Pero nada más recalcitrante, arbitrario,
empalagoso y fullero que el culto al pueblo más abajo del Río Grande. Llevados de la mano por el Arielismo criollo y su pretensión de superioridad sobre el Calibán gringo, los latinoamericanos han cultivado el mito de un pueblo siempre adolescente, desvalido, ultrajado históricamente por poderosos de todo laya, pero provisto de una infinita bondad, desprendimiento y sabiduría intrínseca, dignísimo representante del buen salvaje de Rousseau.
(Cómo no recordar de nuevo la sabrosa obra de Carlos Granés. Delirio americano: Una historia cultural y política de América Latina. 2022).
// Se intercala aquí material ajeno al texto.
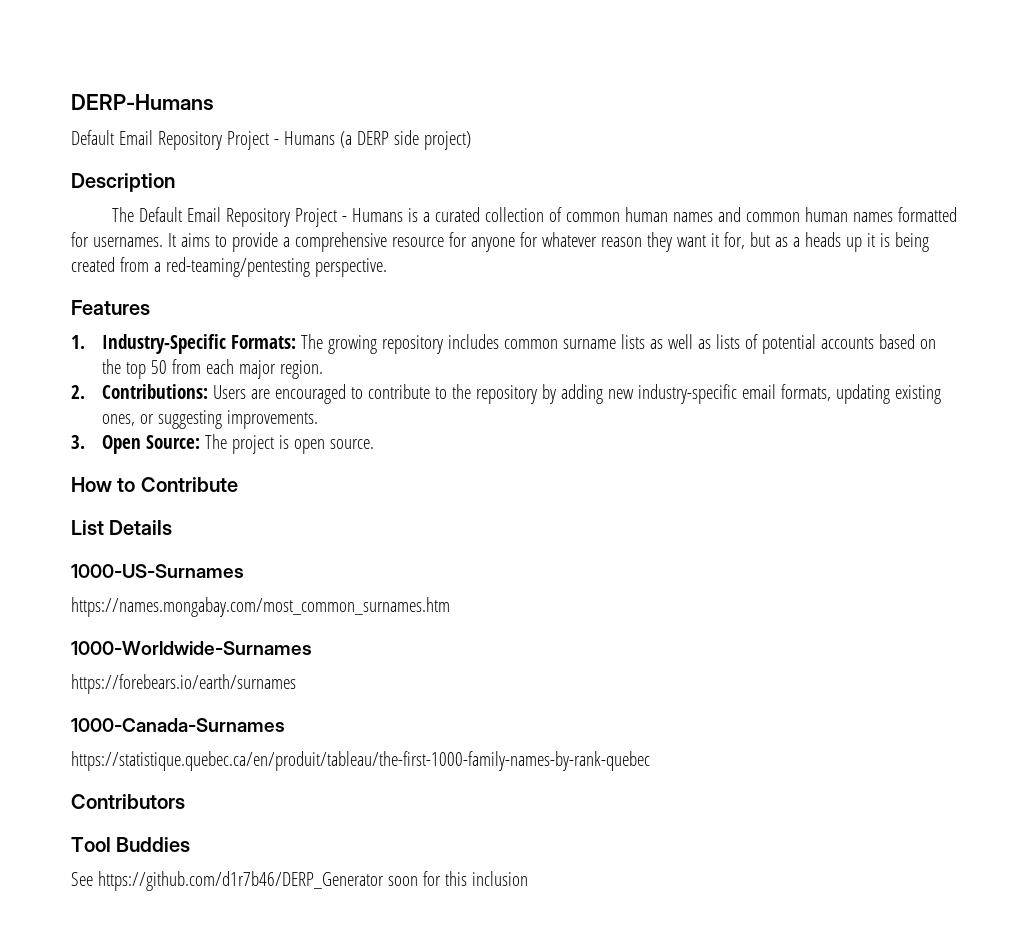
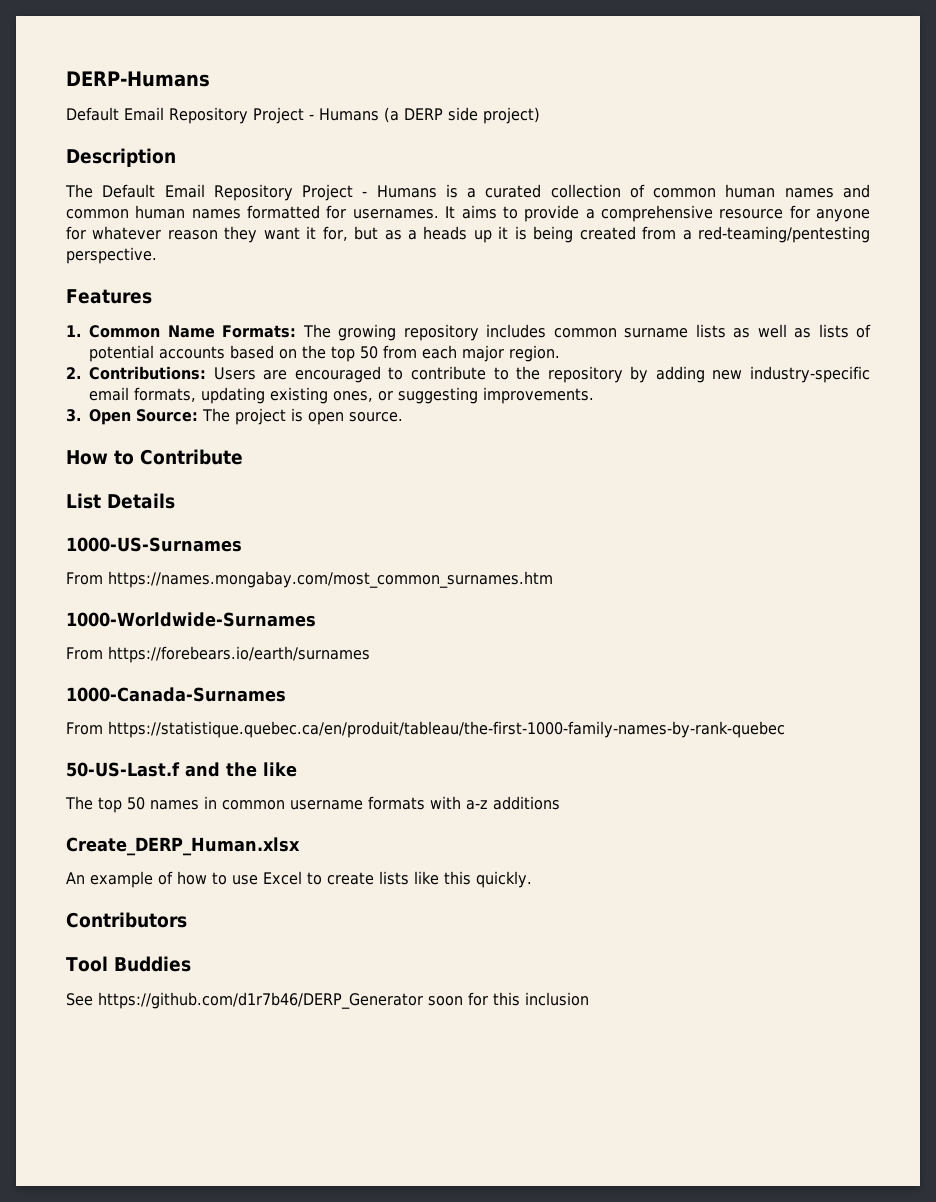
- 1. Industry-Specific Formats: The growing repository includes common surname lists as well as lists of potential accounts based on the top 50 from each major region.
+ 1. Common Name Formats: The growing repository includes common surname lists as well as lists of potential accounts based on the top 50 from each major region.
- https://names.mongabay.com/most_common_surnames.htm
+ From https://names.mongabay.com/most_common_surnames.htm
- https://forebears.io/earth/surnames
+ From https://forebears.io/earth/surnames
- https://statistique.quebec.ca/en/produit/tableau/the-first-1000-family-names-by-rank-quebec
+ From https://statistique.quebec.ca/en/produit/tableau/the-first-1000-family-names-by-rank-quebec
+ 50-US-Last.f and the like
+ The top 50 names in common username formats with a-z additions
+ Create_DERP_Human.xlsx
+ An example of how to use Excel to create lists like this quickly.

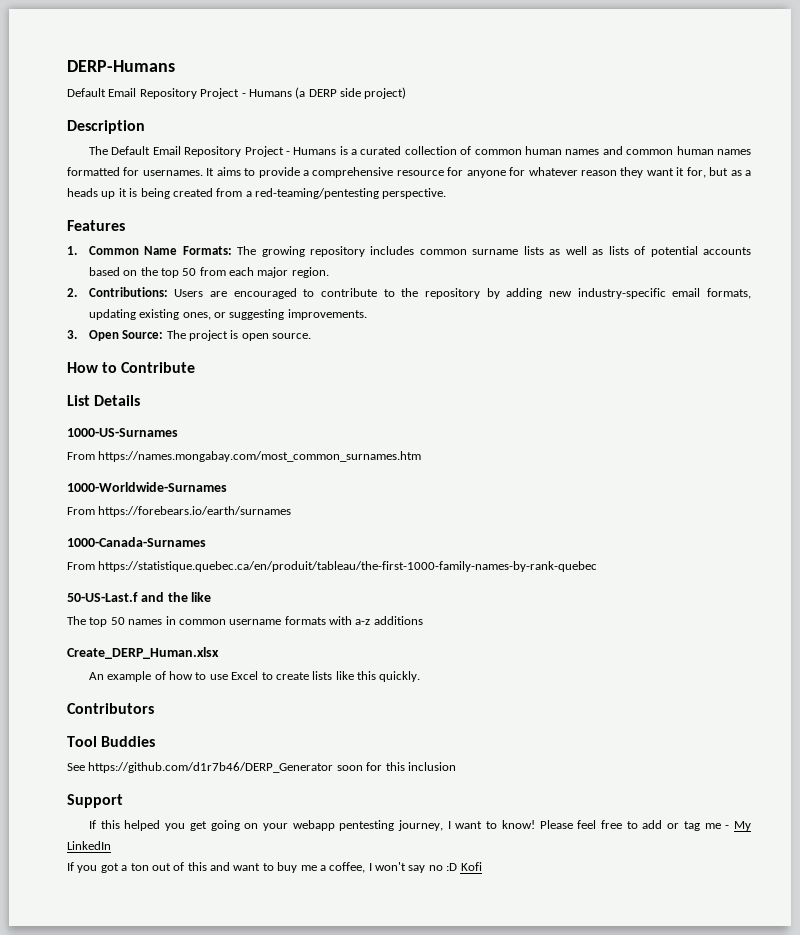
+ Support
+ If this helped you get going on your webapp pentesting journey, I want to know! Please feel free to add or tag me - My LinkedIn
+ If you got a ton out of this and want to buy me a coffee, I won't say no :D Kofi

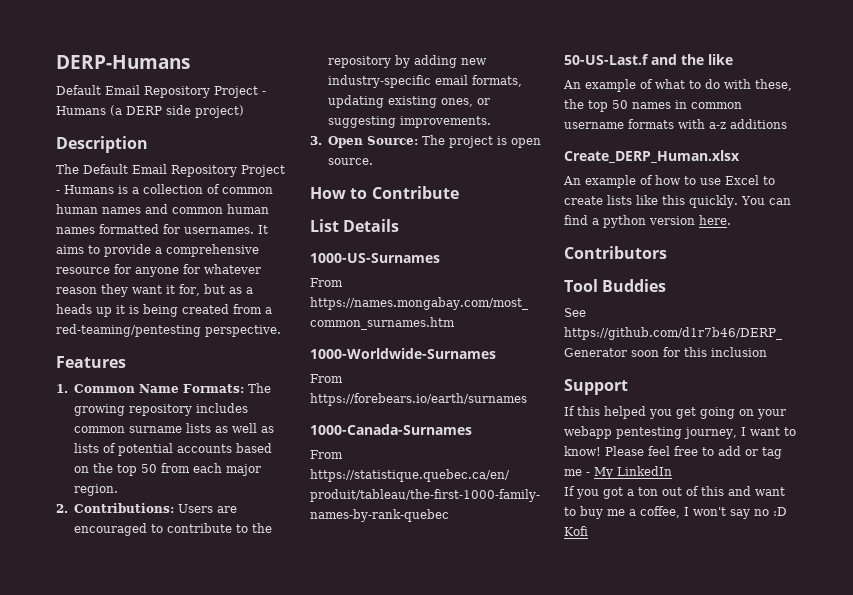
- The Default Email Repository Project - Humans is a curated collection of common human names and common human names formatted for usernames.
+ The Default Email Repository Project - Humans is a collection of common human names and common human names formatted for usernames.
- The top 50 names in common username formats with a-z additions
+ An example of what to do with these, the top 50 names in common username formats with a-z additions
+ You can find a python version here.

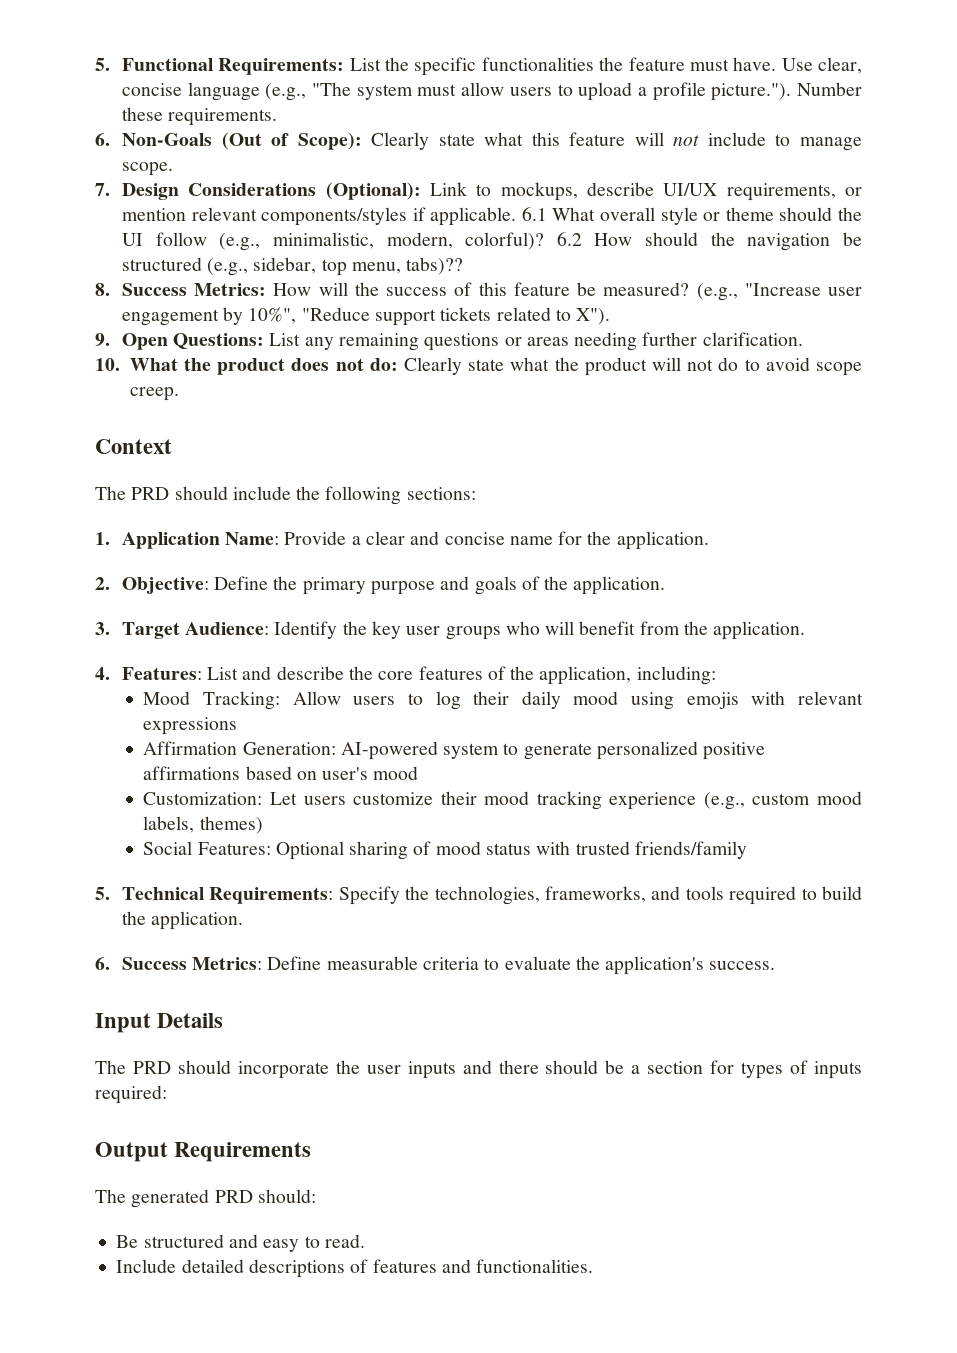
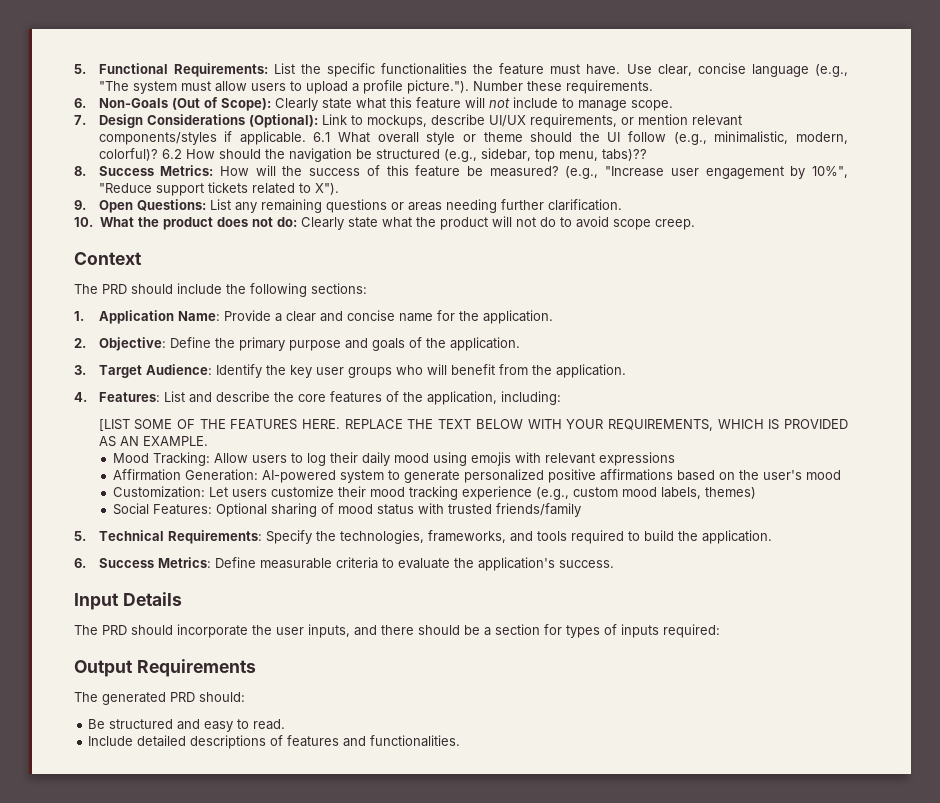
+ [LIST SOME OF THE FEATURES HERE. REPLACE THE TEXT BELOW WITH YOUR REQUIREMENTS, WHICH IS PROVIDED AS AN EXAMPLE.
- Affirmation Generation: AI-powered system to generate personalized positive affirmations based on user's mood
+ Affirmation Generation: AI-powered system to generate personalized positive affirmations based on the user's mood
- The PRD should incorporate the user inputs and there should be a section for types of inputs required:
+ The PRD should incorporate the user inputs, and there should be a section for types of inputs required:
La izquierda populista, en sus diversas variantes, se ha apoderado del término bajo el argumento de que es la única Mama que sabe qué es lo que quiere el pueblo. Pero eso que llaman sin puntería “la derecha” en América Latina, también se ha apropiado de “pueblo” y argumenta que está en mística comunión con sus anhelos de libertad y emancipación. Ambos sectores requieren de un talismán, de un vocablo mágico que les alivie el esfuerzo de entender y actuar sobre una realidad política cada vez más arisca y exigente. La filósofa francesa, Coco Chanel, hablaba de peuple- à -porter.